I didn’t think about what James was telling me at the time. The thought that went through my head was: How am I supposed to watch this 2½ hours?

Then, in the first quarter, the Pacers alone made more open jumpers than Illinois and Houston for much of the game we’d just watched. This Blazers team is by no means strong defensively, but the Pacers’ offensive attack was a joy to watch. We both started identifying guys on every team that Illinois could have really used that day — it was the bulk of the Pacers’ roster.

And that was before the greatest basketball game I’ve ever seen live (and, bonus, one unforgettable father-son moment!).

It was the kind of play that probably doesn’t happen in a game with playoff implications on the line.
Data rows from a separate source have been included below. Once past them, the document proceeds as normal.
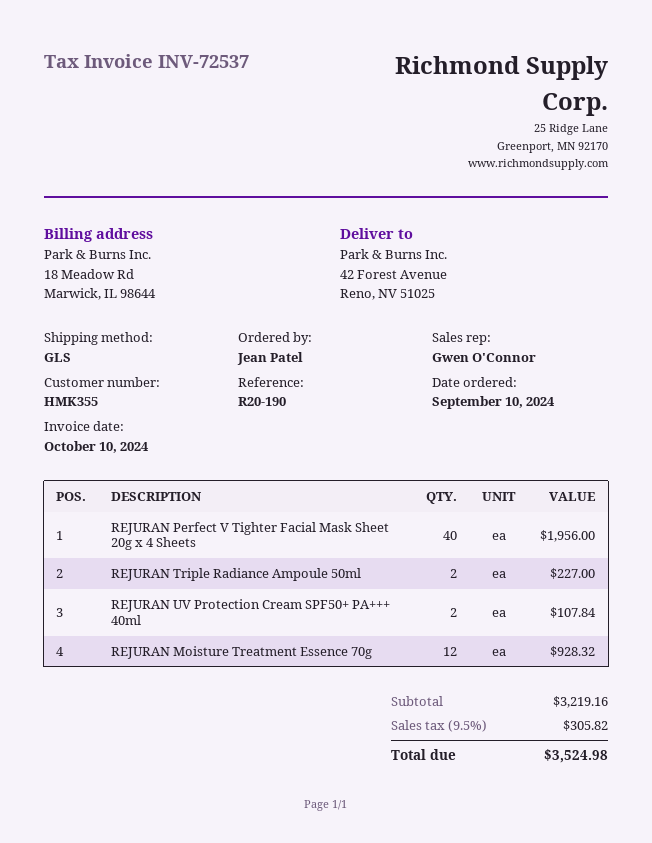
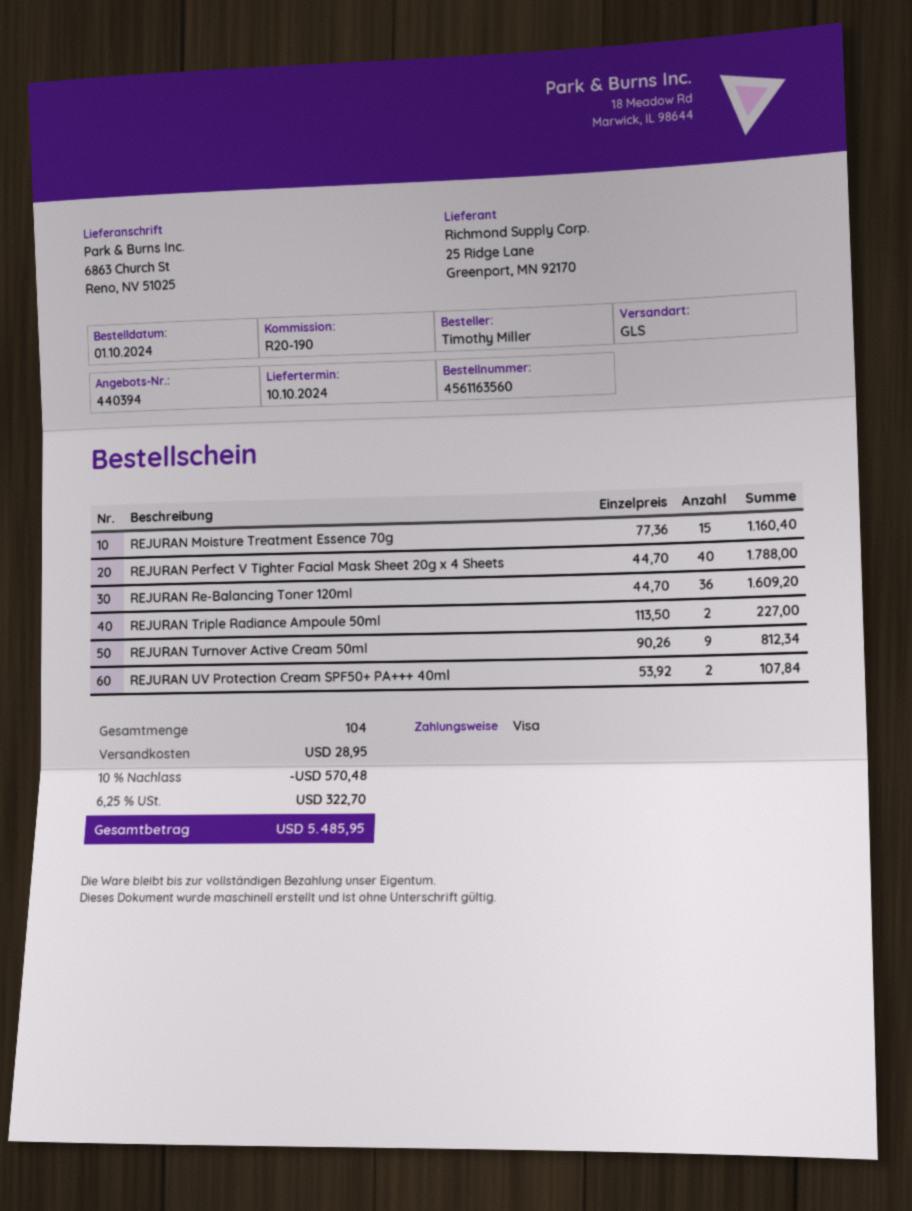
order date: 2024-09-10 -> 2024-10-01
ordered by: Jean Patel -> Timothy Miller
ship to: 42 Forest Avenue, Reno, NV 51025 -> 6863 Church St, Reno, NV 51025
REJURAN Perfect V Tighter Facial Mask Sheet 20g x 4 Sheets: 40 for 1956.00 -> 40 for 1788.00
REJURAN Moisture Treatment Essence 70g: 12 for 928.32 -> 15 for 1160.40
REJURAN Re-Balancing Toner 120ml: none -> 36 for 1609.20
REJURAN Turnover Active Cream 50ml: none -> 9 for 812.34
discount: none -> 10% = 570.48
shipping: none -> 28.95
tax: 9.5% = 305.82 -> 6.25% = 322.70
total: 3524.98 -> 5485.95

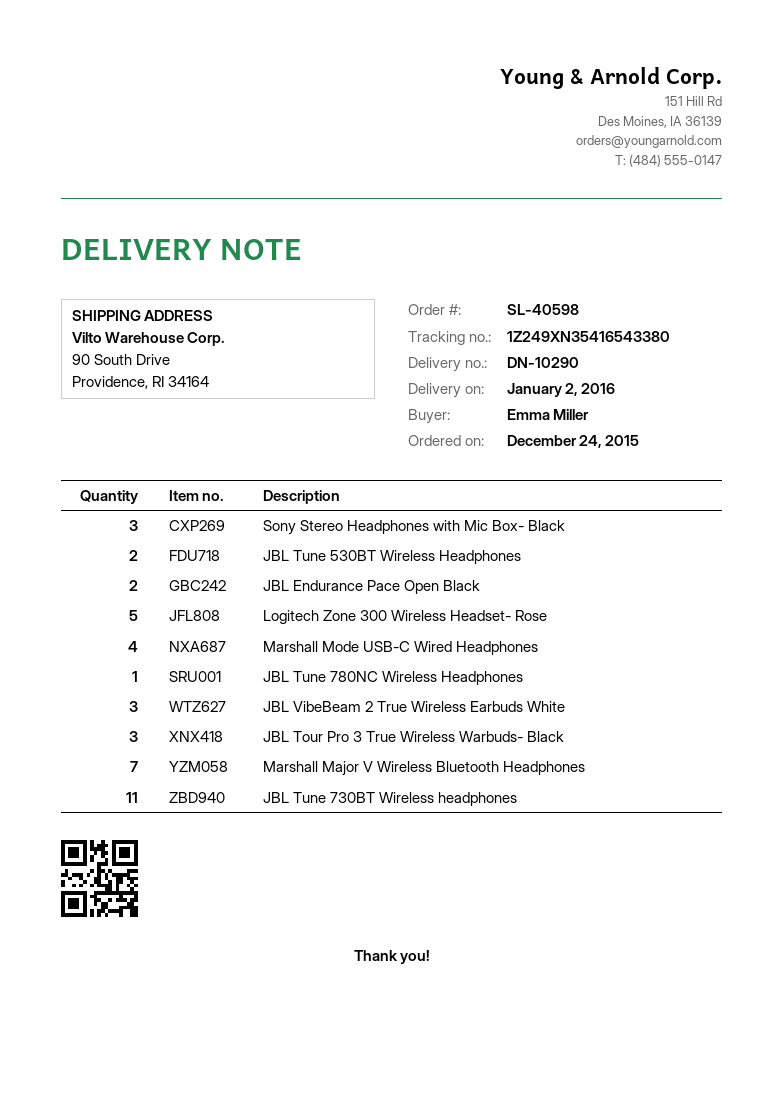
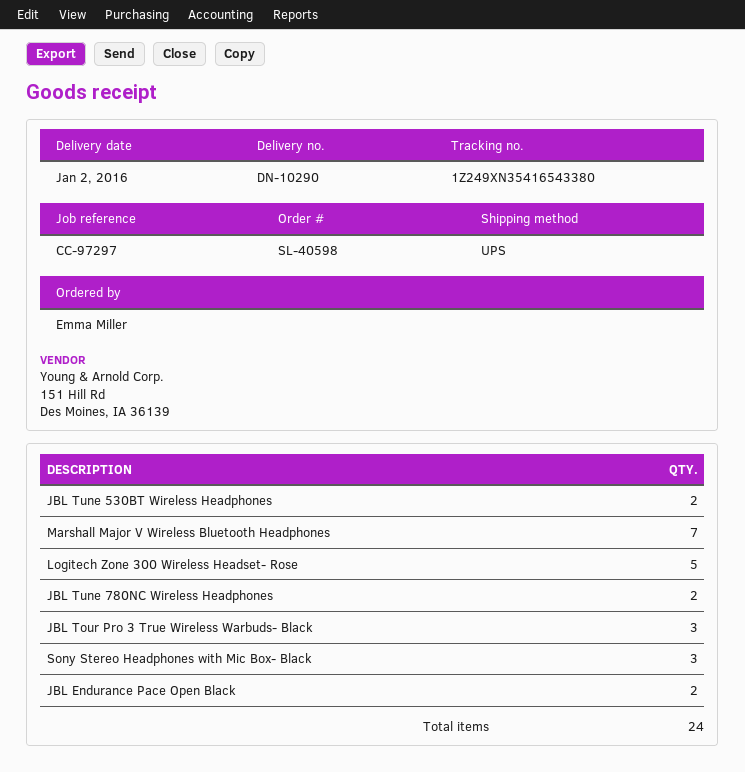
Marshall Mode USB-C Wired Headphones: 4 -> none
JBL Tune 780NC Wireless Headphones: 1 -> 2
JBL VibeBeam 2 True Wireless Earbuds White: 3 -> none
JBL Tune 730BT Wireless headphones: 11 -> none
The Pacers, up 22 points in the second quarter of a meaningless game, were having fun. Anyone who says pros don’t play for the joy of the game should check out this game.

It started with a pass from one of the newest pacers, Tyrese Halliburton – the player my son was looking forward to the most since so many others were missing. He fired a baseball pass halfway down the field at longtime Pacers favorite Lance Stephenson, who ran down the right touchline. Stephenson caught it over his shoulder with both hands like a wide receiver, then dropped a behind-the-back bounce pass to a grazing Oshae Brissett. Stephenson didn’t even turn to see what had happened, instead posing in front of the Pacers bench when Brissett flipped, jumped, double pumped and dove backwards when he was fouled.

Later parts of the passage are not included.